** Problem statement **
Give back all the entries below. Omit none of them.

(Provided information Opens)

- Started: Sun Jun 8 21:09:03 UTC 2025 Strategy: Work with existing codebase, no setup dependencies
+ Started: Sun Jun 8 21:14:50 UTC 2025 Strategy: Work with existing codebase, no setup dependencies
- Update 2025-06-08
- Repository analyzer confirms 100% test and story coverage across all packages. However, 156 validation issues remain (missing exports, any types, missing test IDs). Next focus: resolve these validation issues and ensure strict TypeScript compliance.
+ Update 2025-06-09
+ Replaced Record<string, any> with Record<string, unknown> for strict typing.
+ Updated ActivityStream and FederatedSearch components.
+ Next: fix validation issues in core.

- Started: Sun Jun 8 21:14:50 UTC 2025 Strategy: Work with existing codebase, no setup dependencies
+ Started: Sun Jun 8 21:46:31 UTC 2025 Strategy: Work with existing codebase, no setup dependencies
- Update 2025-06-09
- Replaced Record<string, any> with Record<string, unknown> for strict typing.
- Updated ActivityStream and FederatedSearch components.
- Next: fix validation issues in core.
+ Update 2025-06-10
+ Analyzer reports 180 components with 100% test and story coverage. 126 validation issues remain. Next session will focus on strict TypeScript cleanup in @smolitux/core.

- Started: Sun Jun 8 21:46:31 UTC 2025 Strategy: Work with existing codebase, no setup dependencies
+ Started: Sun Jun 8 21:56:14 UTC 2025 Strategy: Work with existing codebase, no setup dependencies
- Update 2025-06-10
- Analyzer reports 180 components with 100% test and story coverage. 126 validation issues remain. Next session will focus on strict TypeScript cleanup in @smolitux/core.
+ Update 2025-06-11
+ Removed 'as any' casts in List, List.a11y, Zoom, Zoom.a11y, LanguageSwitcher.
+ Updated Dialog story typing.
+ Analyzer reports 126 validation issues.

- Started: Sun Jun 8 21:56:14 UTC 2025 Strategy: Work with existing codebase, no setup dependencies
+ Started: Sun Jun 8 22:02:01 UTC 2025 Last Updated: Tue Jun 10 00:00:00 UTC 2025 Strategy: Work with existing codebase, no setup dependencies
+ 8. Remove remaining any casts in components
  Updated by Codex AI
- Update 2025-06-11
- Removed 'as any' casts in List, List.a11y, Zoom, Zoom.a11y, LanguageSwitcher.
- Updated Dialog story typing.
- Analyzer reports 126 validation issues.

(Provided information Closes)

** Your solution **
- Started: Sun Jun 8 21:09:03 UTC 2025 Strategy: Work with existing codebase, no setup dependencies
+ Started: Sun Jun 8 21:14:50 UTC 2025 Strategy: Work with existing codebase, no setup dependencies
- Update 2025-06-08
- Repository analyzer confirms 100% test and story coverage across all packages. However, 156 validation issues remain (missing exports, any types, missing test IDs). Next focus: resolve these validation issues and ensure strict TypeScript compliance.
+ Update 2025-06-09
+ Replaced Record<string, any> with Record<string, unknown> for strict typing.
+ Updated ActivityStream and FederatedSearch components.
+ Next: fix validation issues in core.

- Started: Sun Jun 8 21:14:50 UTC 2025 Strategy: Work with existing codebase, no setup dependencies
+ Started: Sun Jun 8 21:46:31 UTC 2025 Strategy: Work with existing codebase, no setup dependencies
- Update 2025-06-09
- Replaced Record<string, any> with Record<string, unknown> for strict typing.
- Updated ActivityStream and FederatedSearch components.
- Next: fix validation issues in core.
+ Update 2025-06-10
+ Analyzer reports 180 components with 100% test and story coverage. 126 validation issues remain. Next session will focus on strict TypeScript cleanup in @smolitux/core.

- Started: Sun Jun 8 21:46:31 UTC 2025 Strategy: Work with existing codebase, no setup dependencies
+ Started: Sun Jun 8 21:56:14 UTC 2025 Strategy: Work with existing codebase, no setup dependencies
- Update 2025-06-10
- Analyzer reports 180 components with 100% test and story coverage. 126 validation issues remain. Next session will focus on strict TypeScript cleanup in @smolitux/core.
+ Update 2025-06-11
+ Removed 'as any' casts in List, List.a11y, Zoom, Zoom.a11y, LanguageSwitcher.
+ Updated Dialog story typing.
+ Analyzer reports 126 validation issues.

- Started: Sun Jun 8 21:56:14 UTC 2025 Strategy: Work with existing codebase, no setup dependencies
+ Started: Sun Jun 8 22:02:01 UTC 2025 Last Updated: Tue Jun 10 00:00:00 UTC 2025 Strategy: Work with existing codebase, no setup dependencies
+ 8. Remove remaining any casts in components
  Updated by Codex AI
- Update 2025-06-11
- Removed 'as any' casts in List, List.a11y, Zoom, Zoom.a11y, LanguageSwitcher.
- Updated Dialog story typing.
- Analyzer reports 126 validation issues.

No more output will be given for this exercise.